Task inputs:
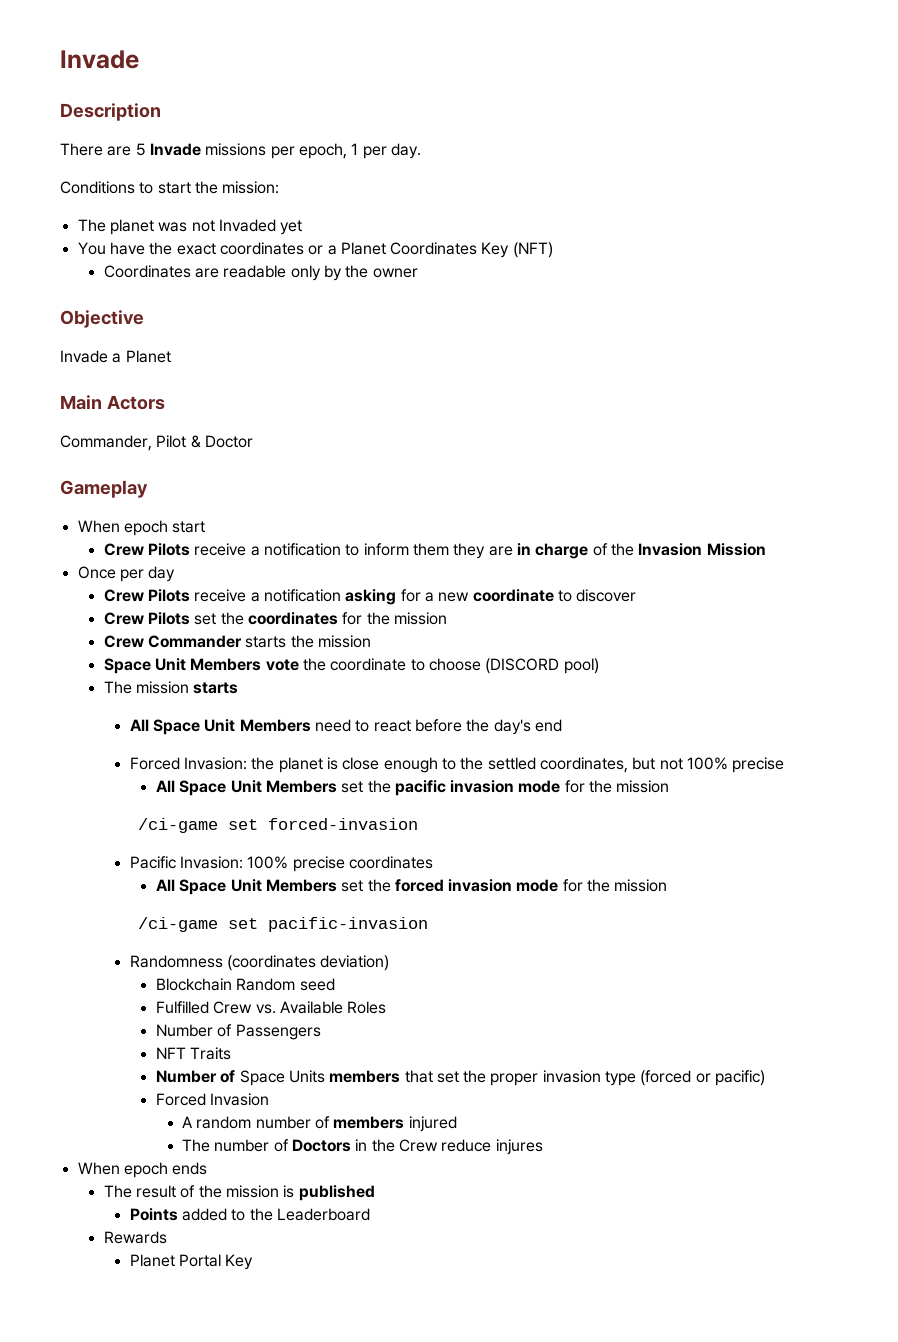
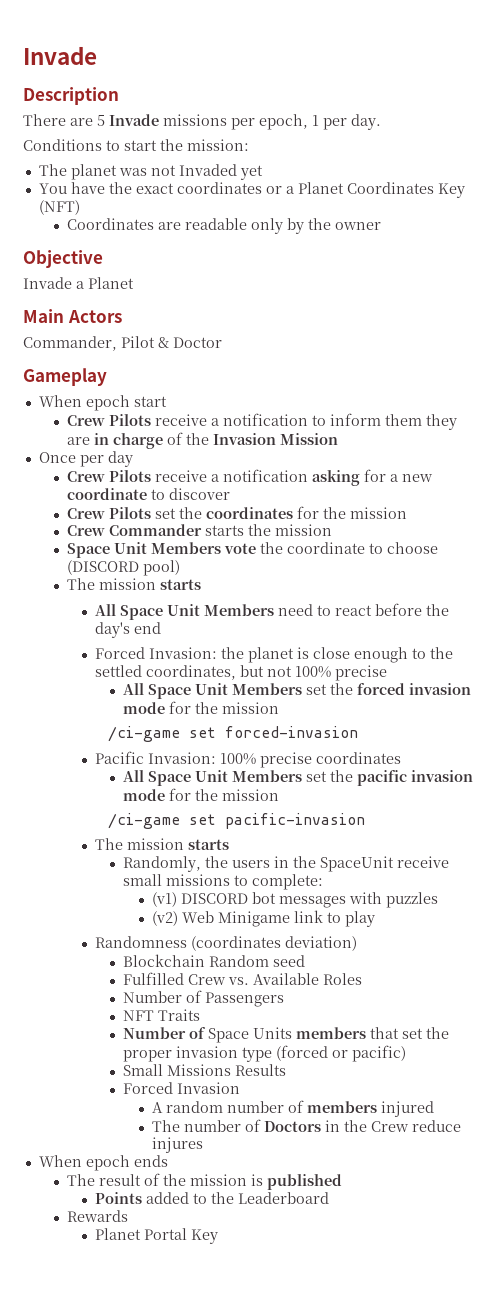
[394,780,446,796] pacific -> [357,683,406,695] forced
[394,879,444,892] forced -> [357,770,408,786] pacific
(429, 924) none -> [95,838,230,850] [123,856,450,872] [123,874,324,890] [151,892,438,908] [151,910,375,927] // The mission starts // Randomly, the users in the SpaceUnit receive small missions to complete: // (v1) DISCORD bot messages with puzzles // (v2) Web Minigame link to play
(766, 1078) none -> [123,1064,287,1076] // Small Missions Results

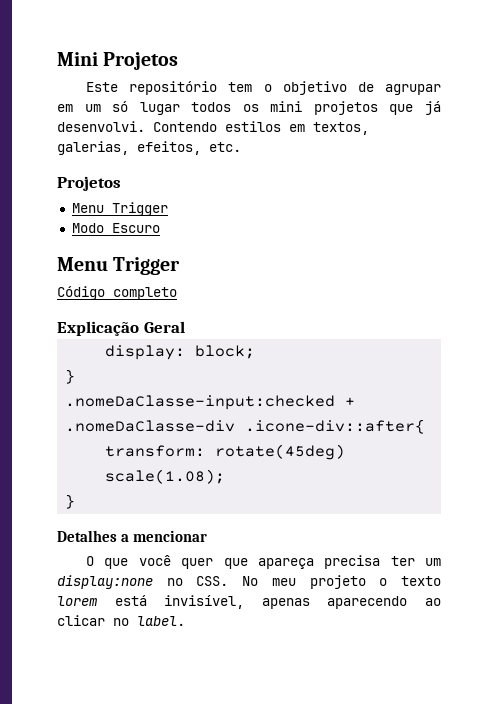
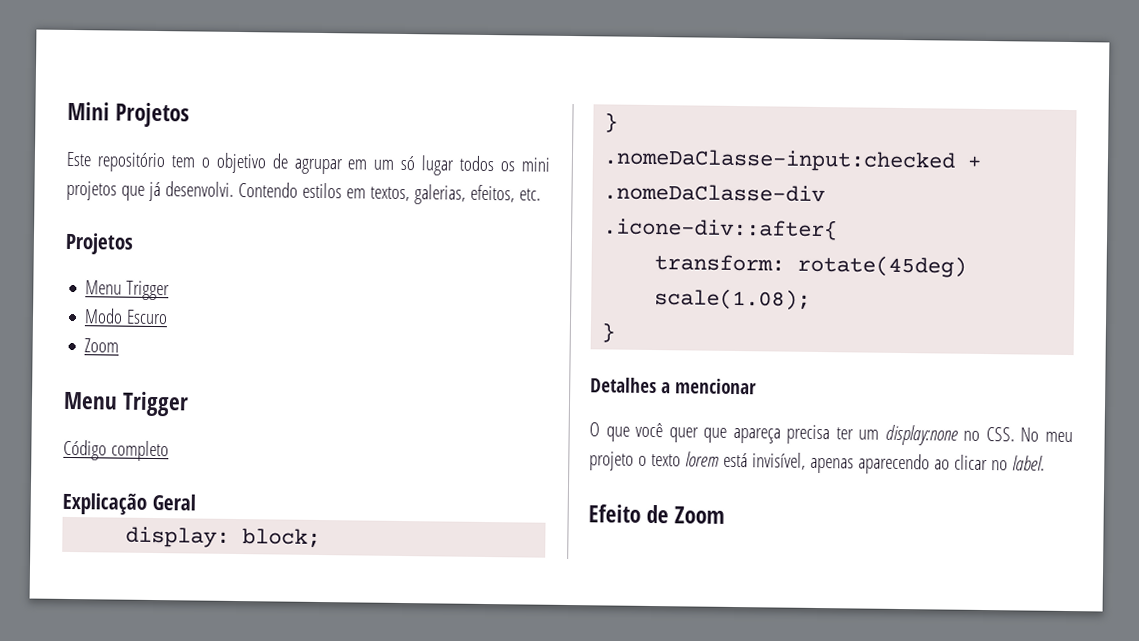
(160, 228) none -> [84,338,120,353] // Zoom
(185, 621) none -> [588,504,726,524] // Efeito de Zoom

Problem requirements: Exact text is required for the lines from the one with "(766, 1078) none" through the last line of the entries, both included. Omit pictures.

Written response:
(766, 1078) none -> [123,1064,287,1076] // Small Missions Results

(160, 228) none -> [84,338,120,353] // Zoom
(185, 621) none -> [588,504,726,524] // Efeito de Zoom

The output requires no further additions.